Modification records:
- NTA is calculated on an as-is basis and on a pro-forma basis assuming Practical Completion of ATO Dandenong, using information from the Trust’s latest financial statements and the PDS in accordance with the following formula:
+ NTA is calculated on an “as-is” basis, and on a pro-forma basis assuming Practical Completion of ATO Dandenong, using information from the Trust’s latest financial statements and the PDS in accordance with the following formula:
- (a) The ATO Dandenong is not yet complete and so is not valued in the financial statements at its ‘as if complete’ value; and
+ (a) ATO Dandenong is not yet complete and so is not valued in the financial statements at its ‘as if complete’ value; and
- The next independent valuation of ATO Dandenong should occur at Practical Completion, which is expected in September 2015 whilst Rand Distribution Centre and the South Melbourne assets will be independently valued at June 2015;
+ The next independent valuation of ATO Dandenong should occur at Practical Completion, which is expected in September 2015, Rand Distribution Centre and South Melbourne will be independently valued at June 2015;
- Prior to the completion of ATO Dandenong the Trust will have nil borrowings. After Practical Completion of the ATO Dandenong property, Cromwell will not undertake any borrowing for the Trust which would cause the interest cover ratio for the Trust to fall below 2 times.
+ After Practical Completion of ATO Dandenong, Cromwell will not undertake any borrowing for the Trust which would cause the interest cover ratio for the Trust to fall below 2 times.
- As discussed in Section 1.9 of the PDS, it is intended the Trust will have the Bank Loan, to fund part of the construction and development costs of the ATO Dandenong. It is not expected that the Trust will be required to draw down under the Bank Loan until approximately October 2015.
...
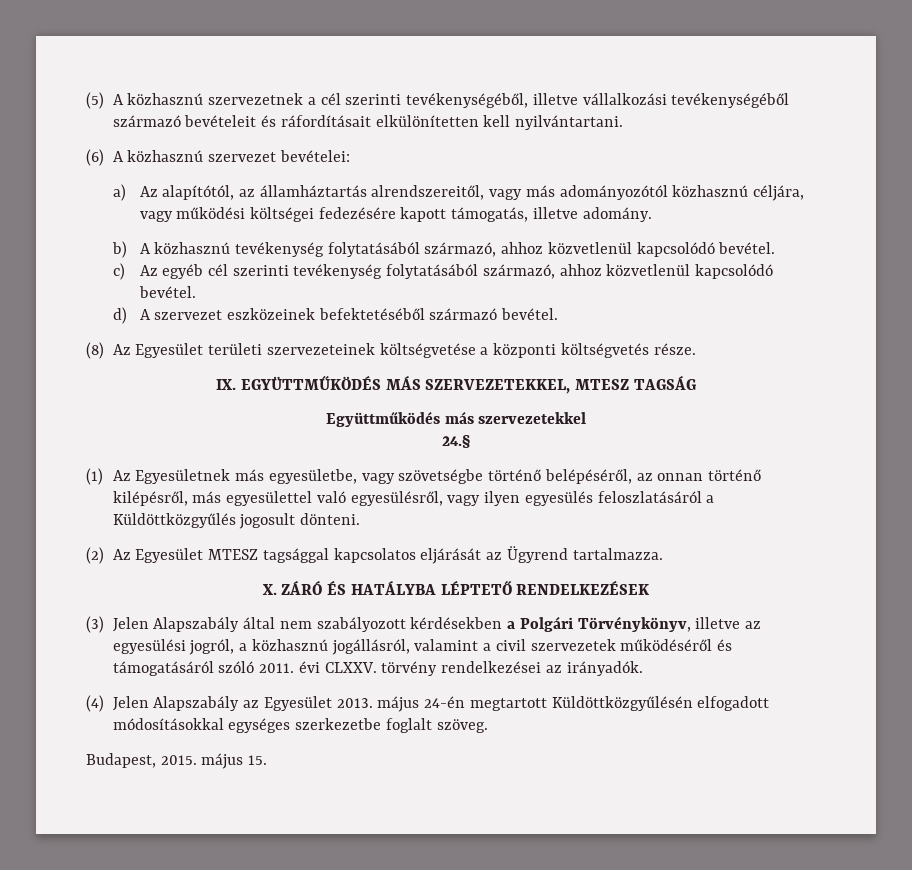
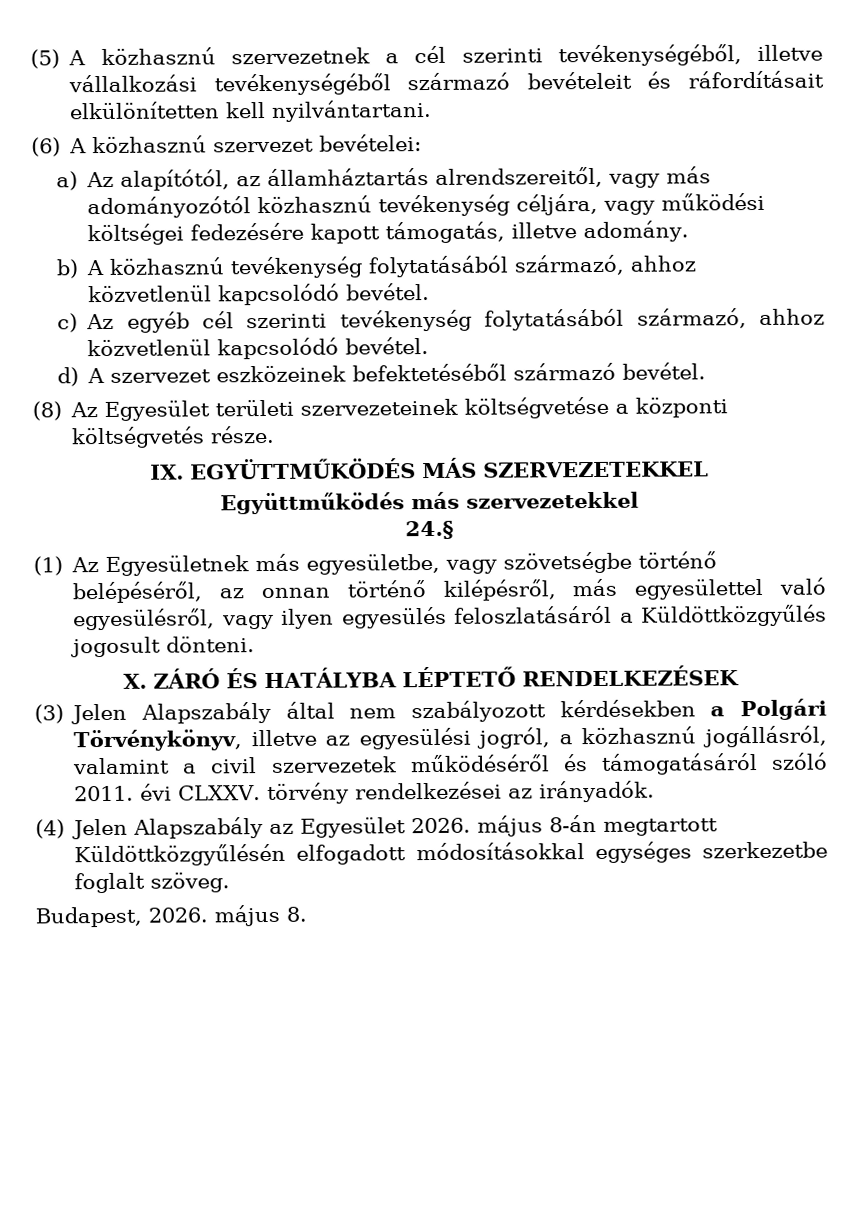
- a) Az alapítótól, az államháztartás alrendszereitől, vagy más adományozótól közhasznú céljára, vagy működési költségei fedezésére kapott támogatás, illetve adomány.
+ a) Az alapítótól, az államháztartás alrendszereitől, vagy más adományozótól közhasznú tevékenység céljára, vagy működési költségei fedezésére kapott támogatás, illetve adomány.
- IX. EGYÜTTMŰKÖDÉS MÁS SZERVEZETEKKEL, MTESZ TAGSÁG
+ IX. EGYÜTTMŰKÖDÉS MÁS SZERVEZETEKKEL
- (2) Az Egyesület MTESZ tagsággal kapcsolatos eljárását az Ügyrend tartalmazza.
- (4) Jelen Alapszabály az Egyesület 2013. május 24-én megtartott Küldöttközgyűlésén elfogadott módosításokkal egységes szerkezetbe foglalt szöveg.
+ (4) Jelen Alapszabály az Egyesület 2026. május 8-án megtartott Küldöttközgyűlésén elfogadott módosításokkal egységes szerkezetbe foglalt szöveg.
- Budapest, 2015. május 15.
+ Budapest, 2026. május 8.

Exercise requirements> Using the entries shown above, reproduce verbatim the lines from the line bearing "- Prior to the" to the line bearing "- As discussed", inclusive.

Solution for this exercise>
- Prior to the completion of ATO Dandenong the Trust will have nil borrowings. After Practical Completion of the ATO Dandenong property, Cromwell will not undertake any borrowing for the Trust which would cause the interest cover ratio for the Trust to fall below 2 times.
+ After Practical Completion of ATO Dandenong, Cromwell will not undertake any borrowing for the Trust which would cause the interest cover ratio for the Trust to fall below 2 times.
- As discussed in Section 1.9 of the PDS, it is intended the Trust will have the Bank Loan, to fund part of the construction and development costs of the ATO Dandenong. It is not expected that the Trust will be required to draw down under the Bank Loan until approximately October 2015.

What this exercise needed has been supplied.